Not Happy With Pakistan’s Progress On Anti-Terror Funding Norms: Finance Monitor
Described as FATF Style Regional Bodies (FSRBs), APG covers 41 jurisdictions, including India and Pakistan
The Sydney-based APG is an inter-governmental organisation modelled on the lines of the Financial Action Task Force (FATF), which decided in January to keep Pakistan on its “grey list” for having made only “limited progress” in curbing money laundering and terrorism.
Signalling more trouble for Pakistan, the Asia/Pacific Group (APG) has expressed displeasure over Islamabad’s lack of compliance with global anti-money laundering and counter-terrorism financing norms, The Indian Express has learnt. The Sydney-based APG is an inter-governmental organisation modelled on the lines of the Financial Action Task Force (FATF), which decided in January to keep Pakistan on its “grey list” for having made only “limited progress” in curbing money laundering and terrorism.
Described as FATF Style Regional Bodies (FSRBs), APG covers 41 jurisdictions, including India and Pakistan. The two-day mutual evaluation process by the APG, which started Monday, is separate from an FATF review but will examine Islamabad’s compliance on 40 FATF recommendations.
Sources said the APG committee visiting Pakistan comprises six members, including from the US, China, the UK, Turkey, Indonesia and the Maldives. According to APG, this is its second mutual evaluation for Pakistan the last ten years. The organisation will submit its report after the ongoing on-site evaluation to FATF, which is expected to take it up October 2019.
A non-compliance report from APG could push Pakistan further into a corner, sources said, adding that the country has failed to comply on 28 out of the 40 FATF recommendations to curb money laundering and financing of terrorism. Sources said that if Pakistan fails to comply on “at least 10-12” of the 40 FATF recommendations, it faces sanctions by international monetary bodies.

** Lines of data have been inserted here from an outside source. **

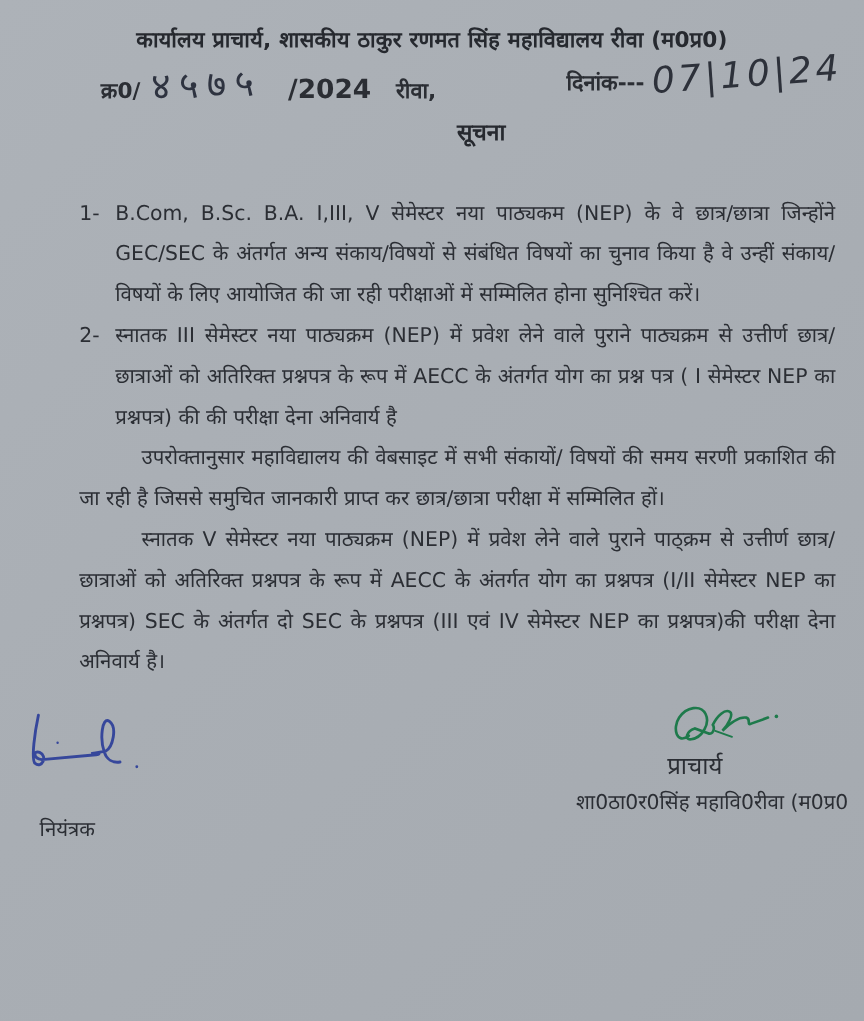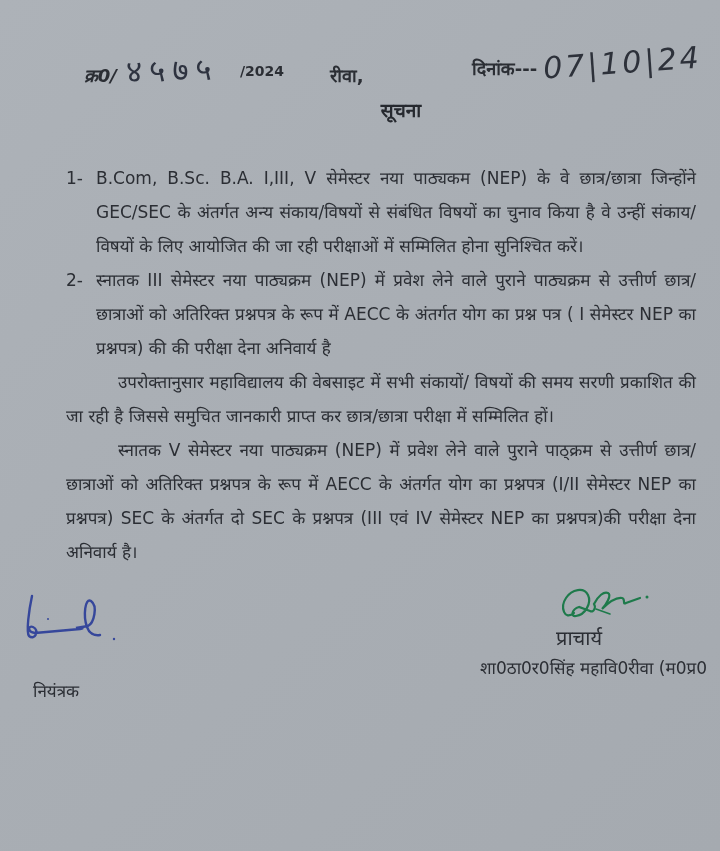"कार्यालय प्राचार्य, शासकीय ठाकुर रणमत" div.office-line { html: none -> <div>कार्यालय प्राचार्य, शासकीय ठाकुर रणमत सिंह महाविद्यालय रीवा (म0प्र0)</div> }
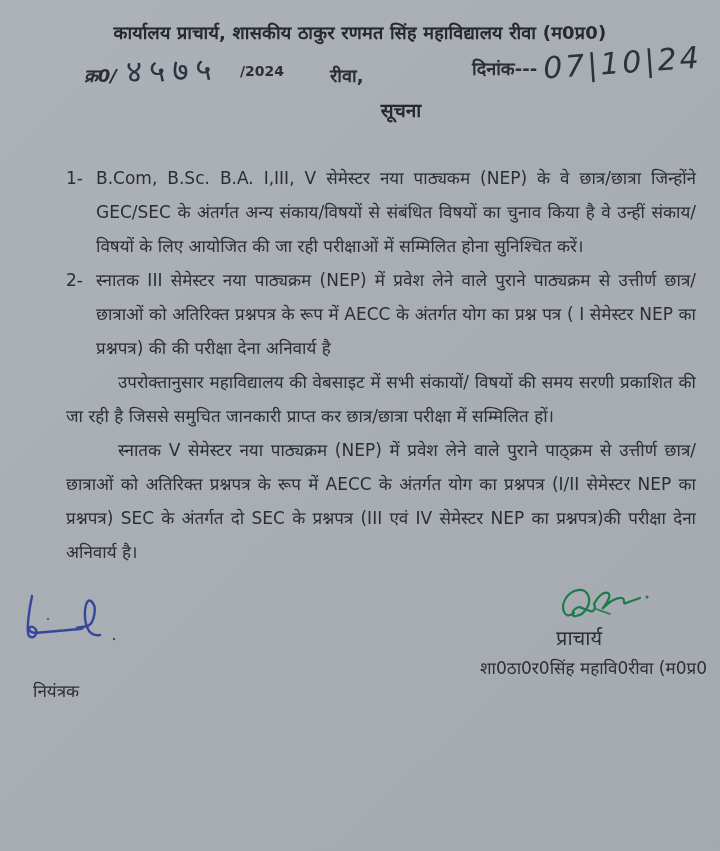"क्र0/" .ref-prefix { font-style: italic -> none }
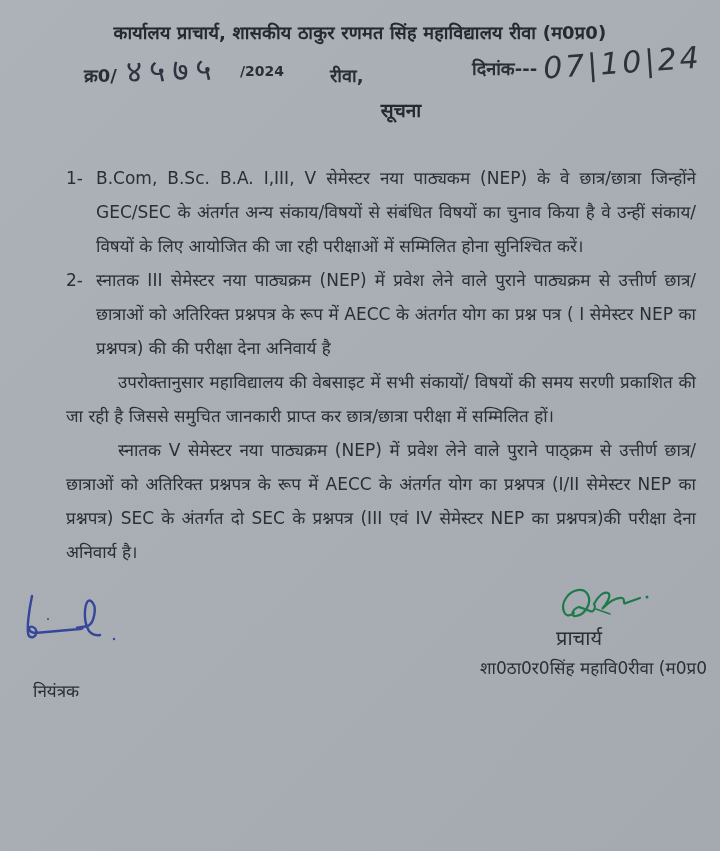"/2024" .ref-suffix { font-size: 14px -> 22px }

In that case, they said, Pakistan faces the risk of being downgraded by multilateral lenders like the IMF, World Bank, ADB, etc. It may also be subject to a downgrade in risk rating by agencies such as Moodys, S&P and Fitch, sources said. Among the 40 FATF recommendations, Islamabad is said to be either fully or partially compliant on only eight, sources said.
During the FATF review earlier, Pakistan had submitted a 26-point action plan in June 2018 to the task force and committed to implementing it over the next 15 months. The action plan included a squeeze on the finances of terror outfits such as the Jamaat-ud Dawa, Falah-i-Insaniyat, Lashkar-e-Taiba, Jaish-e-Mohammad, Haqqani Network and the Afghan Taliban.